Kings College for JN from Jenni Frazer Feb 2018
A screaming crowd of about 60 students barracked an Israel Society meeting held at Kings College London’s campus, resulting in the police being called to ensure the safety of the audience and the speaker, the former Israeli deputy prime minister, Dan Meridor.
The meeting was jointly held by Kings Israel Society, City University Israel Society, and a new campus organisation, the Pinsker Centre, a UK based organisation whose mission, it says, “is to preserve freedom of speech on British university campuses and allow a non-hostile platform for discussion on Israel”.
But this ambition largely failed as a hostile crowd gathered outside the Great Hall in which Mr Meridor addressed his audience, in a speech moderated by Bar-Ilan Professor Menachem Klein, currently a visiting professor at Kings.
Students bearing red and green daubed posters, with the words “War Criminal” roughly scribbled on them, began screaming at anyone who was making their way into the hall to hear Mr Meridor.
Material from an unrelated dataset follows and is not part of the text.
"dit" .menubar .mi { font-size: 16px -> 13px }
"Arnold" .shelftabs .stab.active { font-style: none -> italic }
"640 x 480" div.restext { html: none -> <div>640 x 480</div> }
Some of the protesters complained about having their photographs taken, although a number of them were eagerly photographing members of the audience who emerged from the event later in the evening.
Kings College security men, who patrolled inside the hall throughout, would only allow those who had previously registered into the event, in order to avoid disruption; but chanting and screaming from outside continued throughout Mr Meridor’s address and the question and answer session which followed, making it at times impossible to hear the speaker.
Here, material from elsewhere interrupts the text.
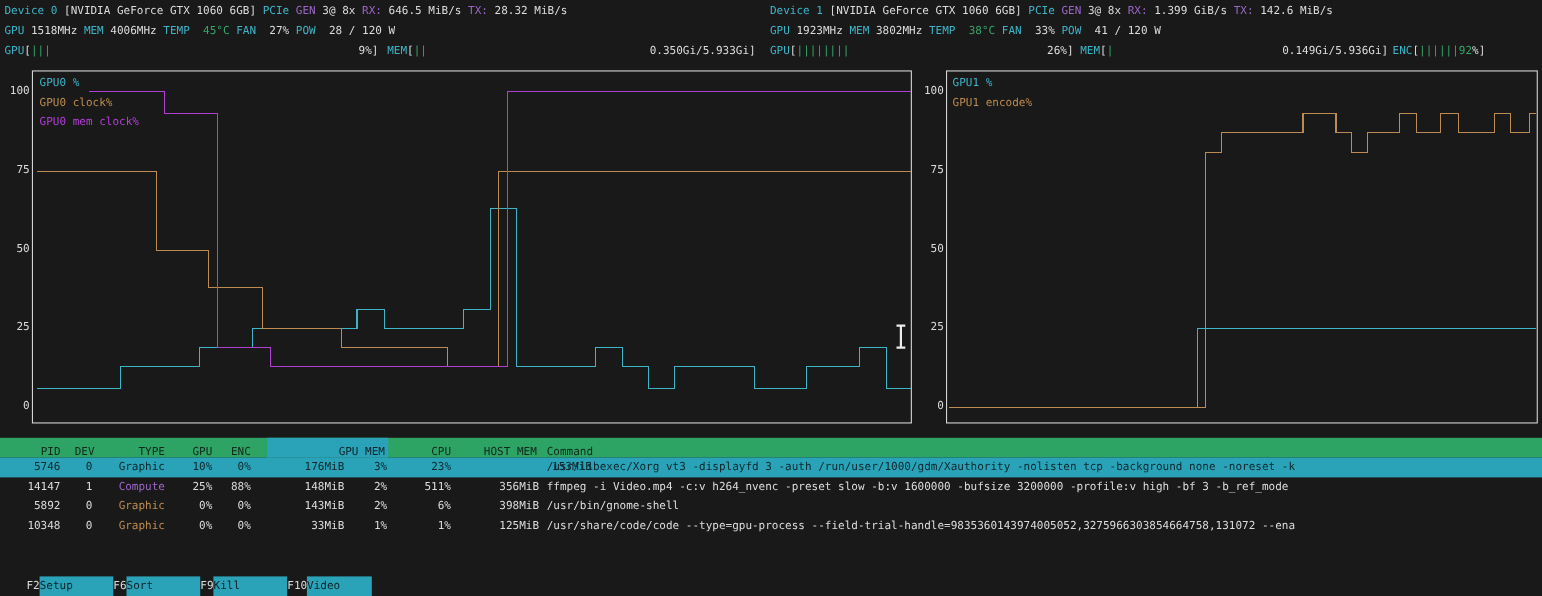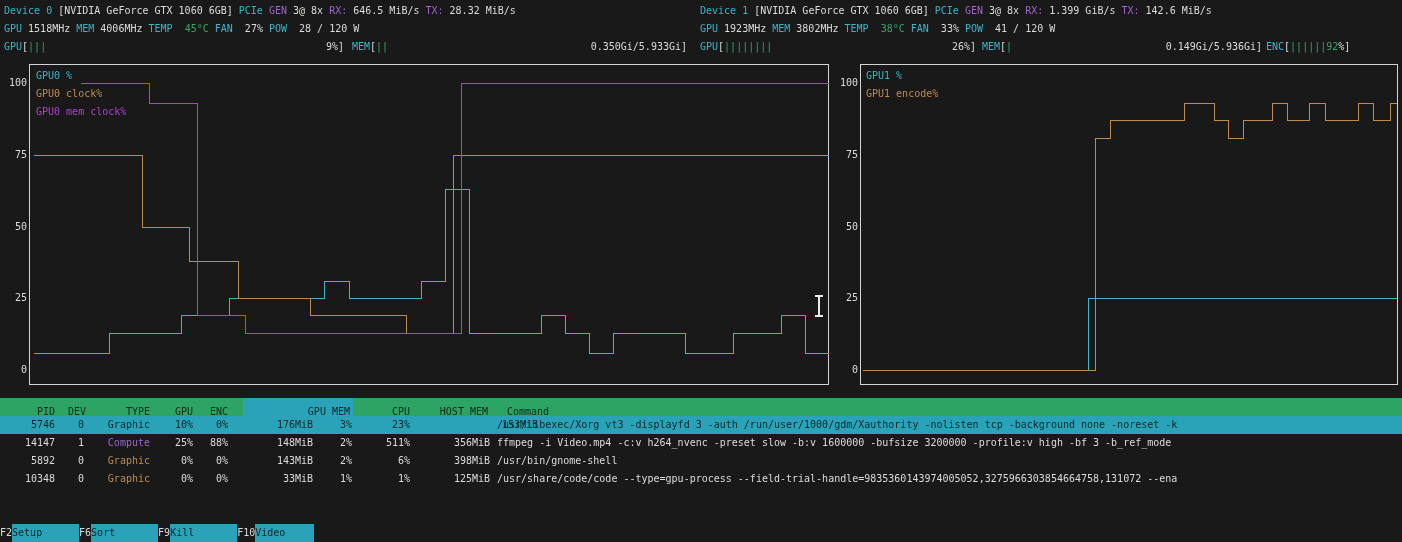"PID" .hcell { margin-left: 10px -> none }
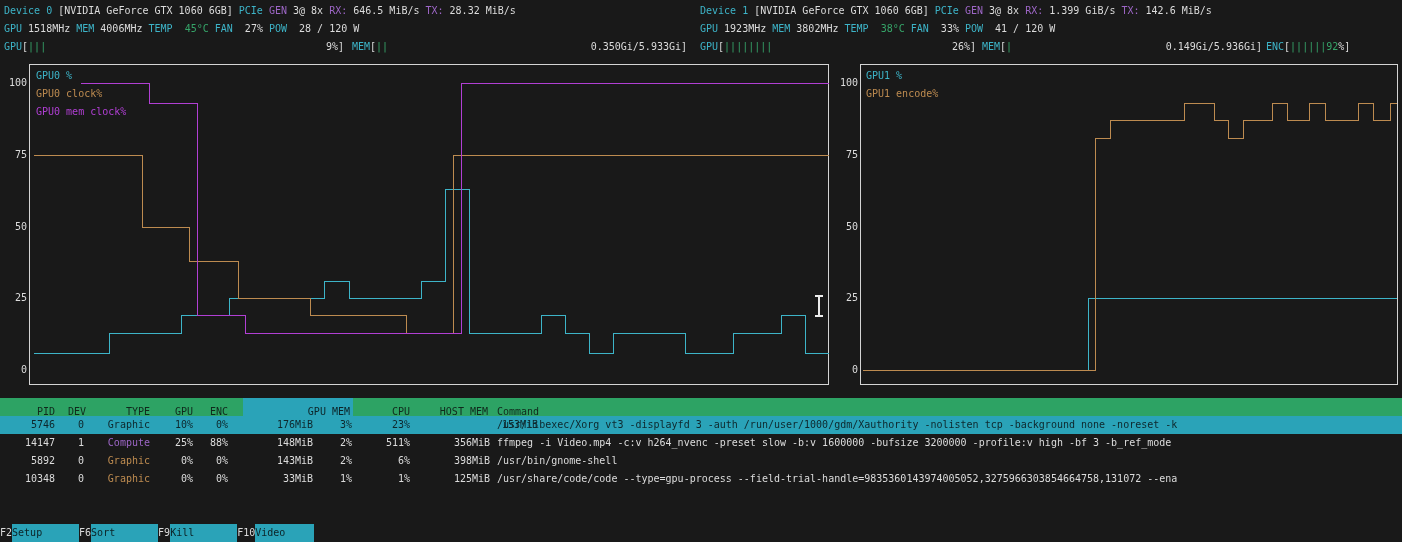"F2" div { margin-left: none -> 24px }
Mr Meridor himself was sanguine about the protests. He told the JN before the meeting that he believed in dialogue and hoped that it might be possible for those who were critical of Israel to come inside and have “a civilised discussion.” But that did not prove possible and after the meeting concluded, Kings Israel Society president Tamara Behrens announced that the police had been called and that anyone who did not feel comfortable running the gauntlet of the protesters should wait inside the hall until the police arrived.
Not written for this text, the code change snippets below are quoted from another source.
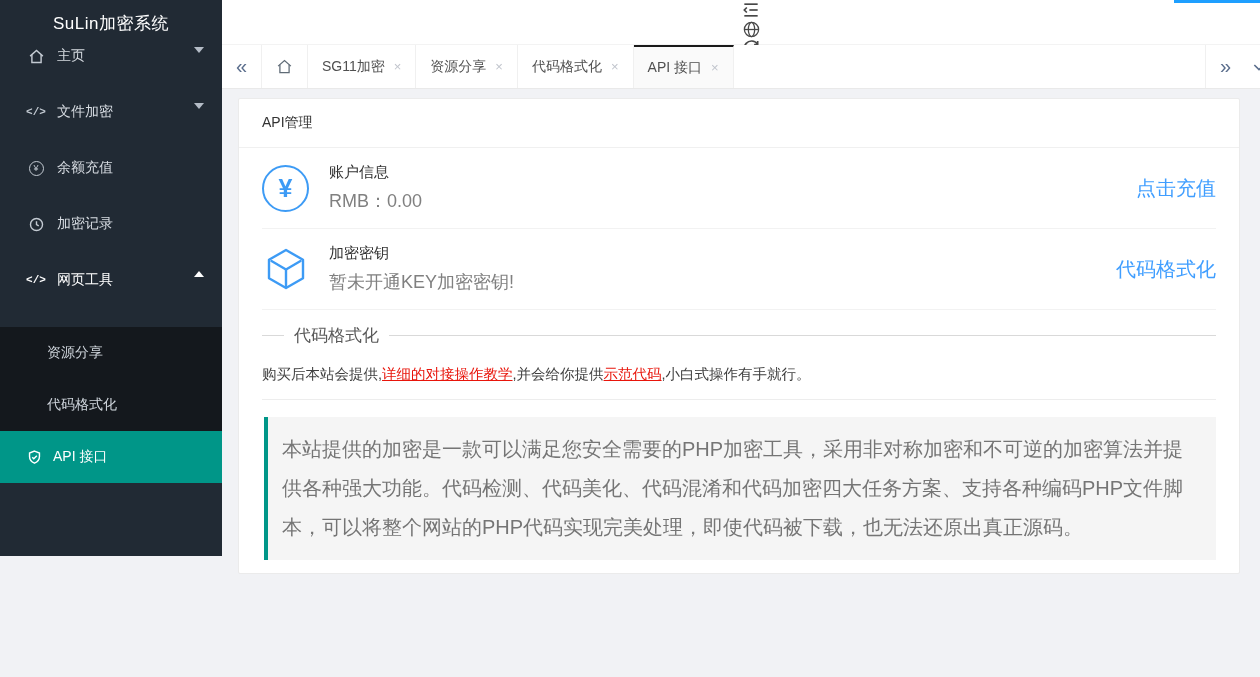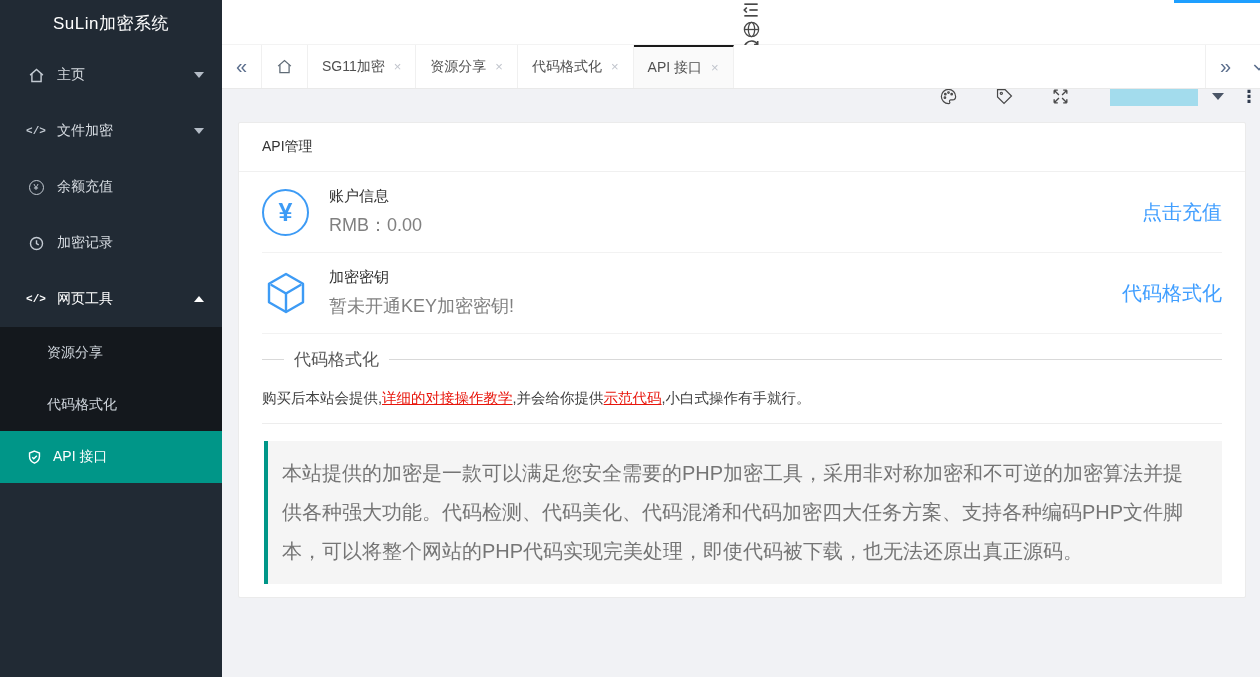"SuLin加密系统" .sidebar { height: 677px -> 556px }
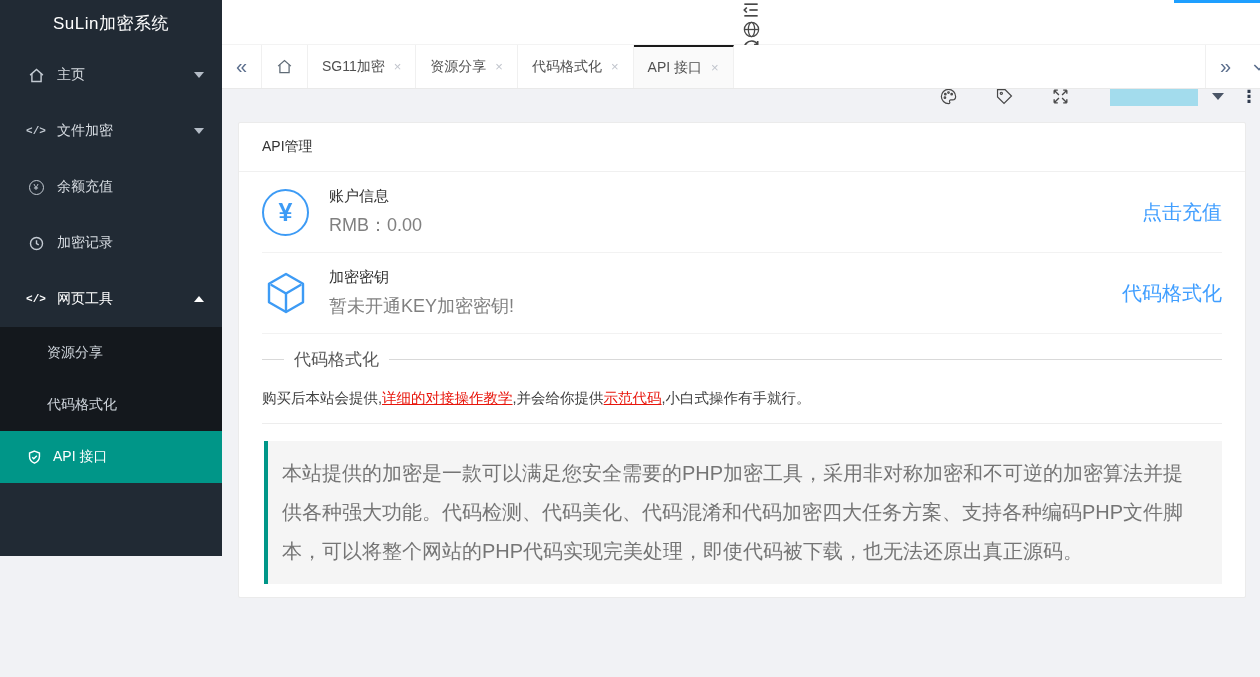"主页" .menu-item { align-items: center -> flex-start }
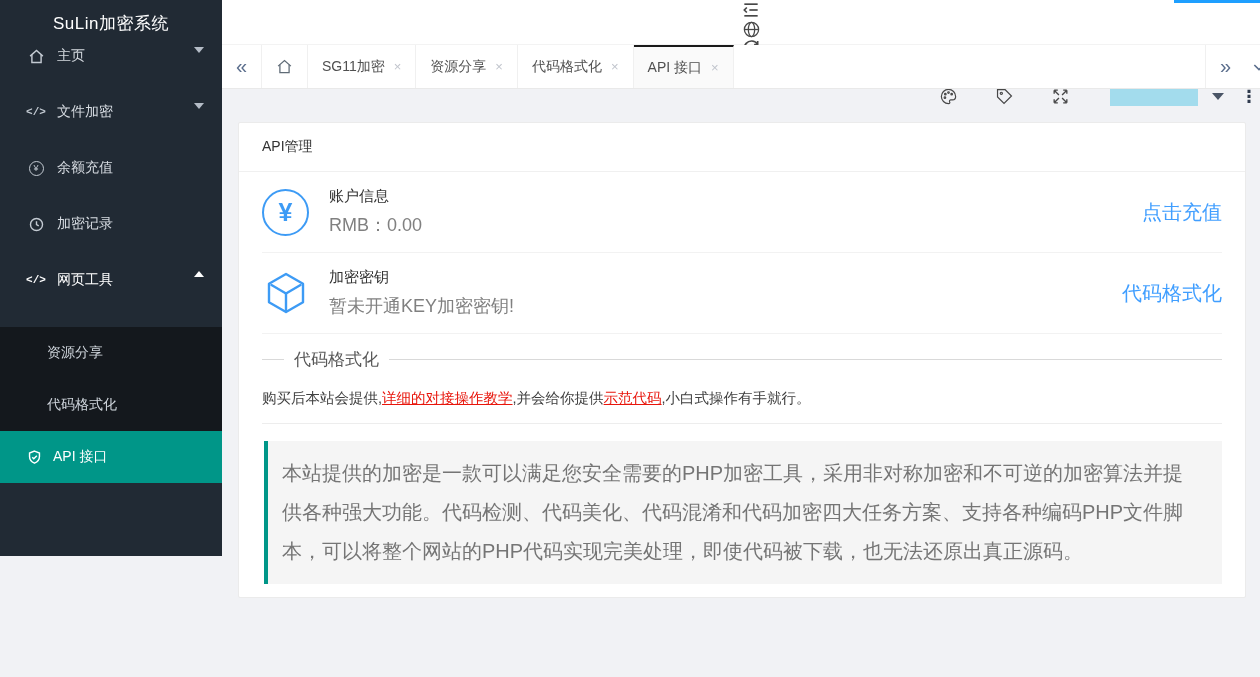"API管理" .content { margin-top: 24px -> none; padding: 9px 14px 16px 16px -> 9px 20px 16px 16px }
In the end most of the audience chose to walk through the screaming, baying crowd. One Kings student who had nothing to do with either side was thoroughly fed up. He told the JN: “All they [the protesters] want to do is yell and intimidate, and I can’t stand it.”
Professor Klein made it clear that he and Mr Meridor came from opposite sides of the political fence, and yet he introduced his guest as “a disappearing type of Israeli politician”, joking that Mr Meridor had never yet been the subject of an investigation by the Israeli police.
In a wide-ranging analysis of the situation in the Middle East, Mr Meridor may have surprised some of his audience as he appeared to regret the “nationalist” line taken by the current Israeli government at the expense of the “liberal” approach which he said was “part of the DNA of the Likud party”. Making a strong case for the pursuit of the two-state solution, Mr Meridor deplored a situation in which “religion adds rigidity” when people came to vote. And he admitted, speaking of relations with America, that he did not “feel at home” with the evangelist movement which has expressed support for Israel.
In what might be a veiled message to his former government colleagues, Mr Meridor concluded: “Liberal values are under attack all over the world. But our test as Israelis is how we treat minorities.”